Unlike other countries, the United States has no functional amendment process that would allow constitutional conversations to be pursued outside the courts, through mass movements or national referenda. Elsewhere, systems further limit the power of their judges through larger constitutional courts, term limits, ethics oversight, requirements that certain judicial decisions be reached by a supermajority, and even legislative overrides of court rulings. We should also pursue electoral reforms to defuse the most anti-democratic effects of the constitutional structure. These include reforming campaign finance, expanding voting rights, ending the Senate filibuster, eliminating the Electoral College, adding Washington, D.C. as a state, combatting gerrymandering and partisan election interference, and implementing multimember House districts to counterbalance the unrepresentative winner-takes-all format of Senate elections. 

While none of these reforms on their own are particularly radical, their success requires a collective commitment to systemic change across American institutions.

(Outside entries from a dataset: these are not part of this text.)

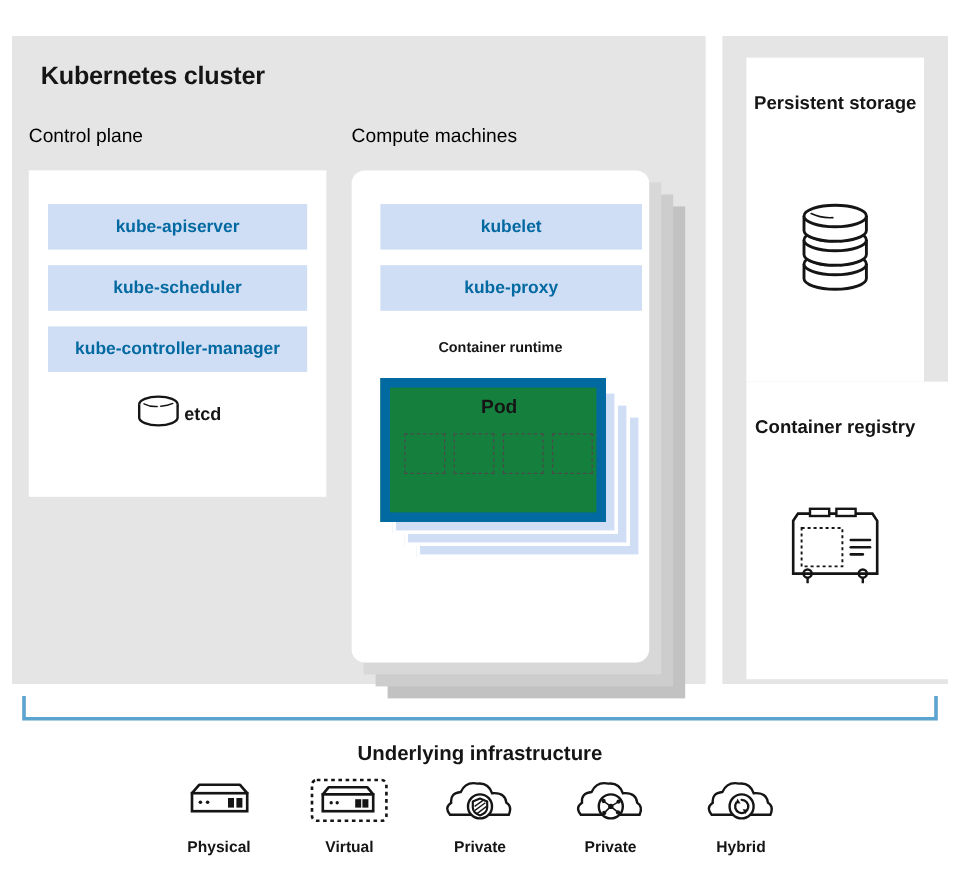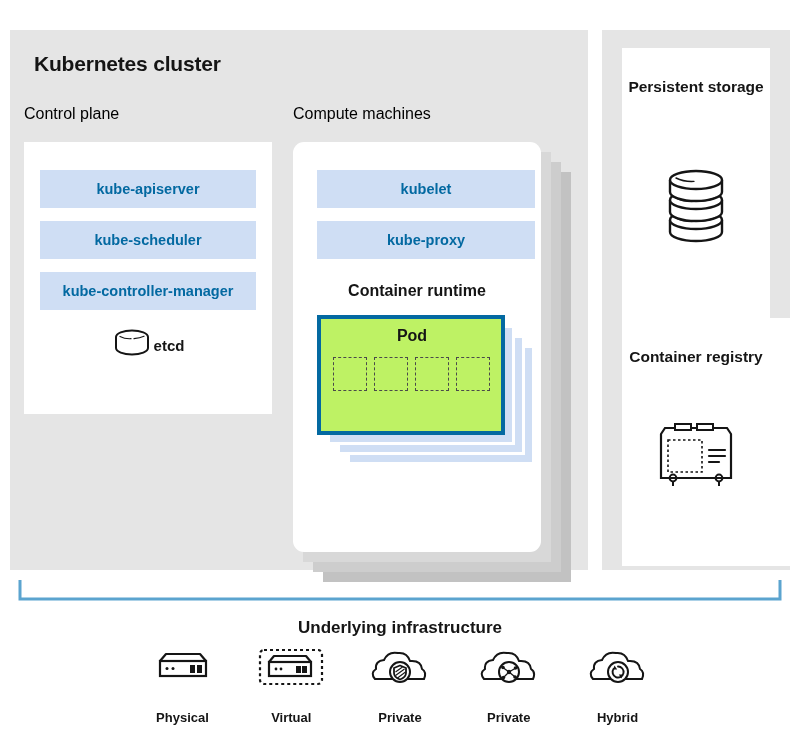--- a/index.html
+++ b/index.html
@@ -128,21 +128,21 @@
   }
   .compute-card .bar.b1 { top: 28px; }
   .compute-card .bar.b2 { top: 79px; }
 
   .runtime-label {
     position: absolute;
     left: 0;
     top: 140px;
     width: 248px;
     text-align: center;
-    font-size: 16px;
+    font-size: 12px;
     font-weight: bold;
   }
 
   
   .pod-stack {
     position: absolute;
     left: 24px;
     top: 173px;
     width: 215px;
     height: 155px;
@@ -156,22 +156,22 @@
   .pod-shadow.p1 { left: 10px; top: 10px; width: 188px; height: 120px; }
   .pod-shadow.p2 { left: 20px; top: 20px; width: 188px; height: 120px; }
   .pod-shadow.p3 { left: 30px; top: 30px; width: 188px; height: 120px; }
 
   .pod-card {
     position: absolute;
     left: 0;
     top: 0;
     width: 188px;
     height: 120px;
-    background: #bef264;
-    border: 4px solid #0369a1;
+    background: #15803d;
+    border: 8px solid #0369a1;
     box-sizing: border-box;
   }
   .pod-title {
     position: absolute;
     left: 0;
     top: 8px;
     width: 182px;
     text-align: center;
     font-size: 16px;
     font-weight: bold;
@@ -261,21 +261,21 @@
     flex-direction: column;
     align-items: center;
   }
   .infra-glyph {
     height: 44px;
     display: flex;
     align-items: center;
     justify-content: center;
   }
   .infra-label {
-    margin-top: 21px;
+    margin-top: 9px;
     font-size: 13px;
     font-weight: bold;
   }
 </style>
 </head>
 <body>
 
 <div class="cluster-panel">
 
   <div class="cluster-title">Kubernetes cluster</div>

It also requires rejecting the long-standing deification of the Court and the individual justices. To make these changes real — and to reclaim the constitution from the Court — will necessitate nothing less than large-scale movement-building and mass political action. But however obstacle-ridden and potentially unruly this path may be, it is the only route for reshaping who owns the Constitution and for truly broadening what horizons our institutions allow us to imagine.

Aziz Rana, a professor of law at Boston College, is the author of The Two Faces of American Freedom and the forthcoming The Constitutional Bind: How Americans Came to Idolize a Document That Fails Them.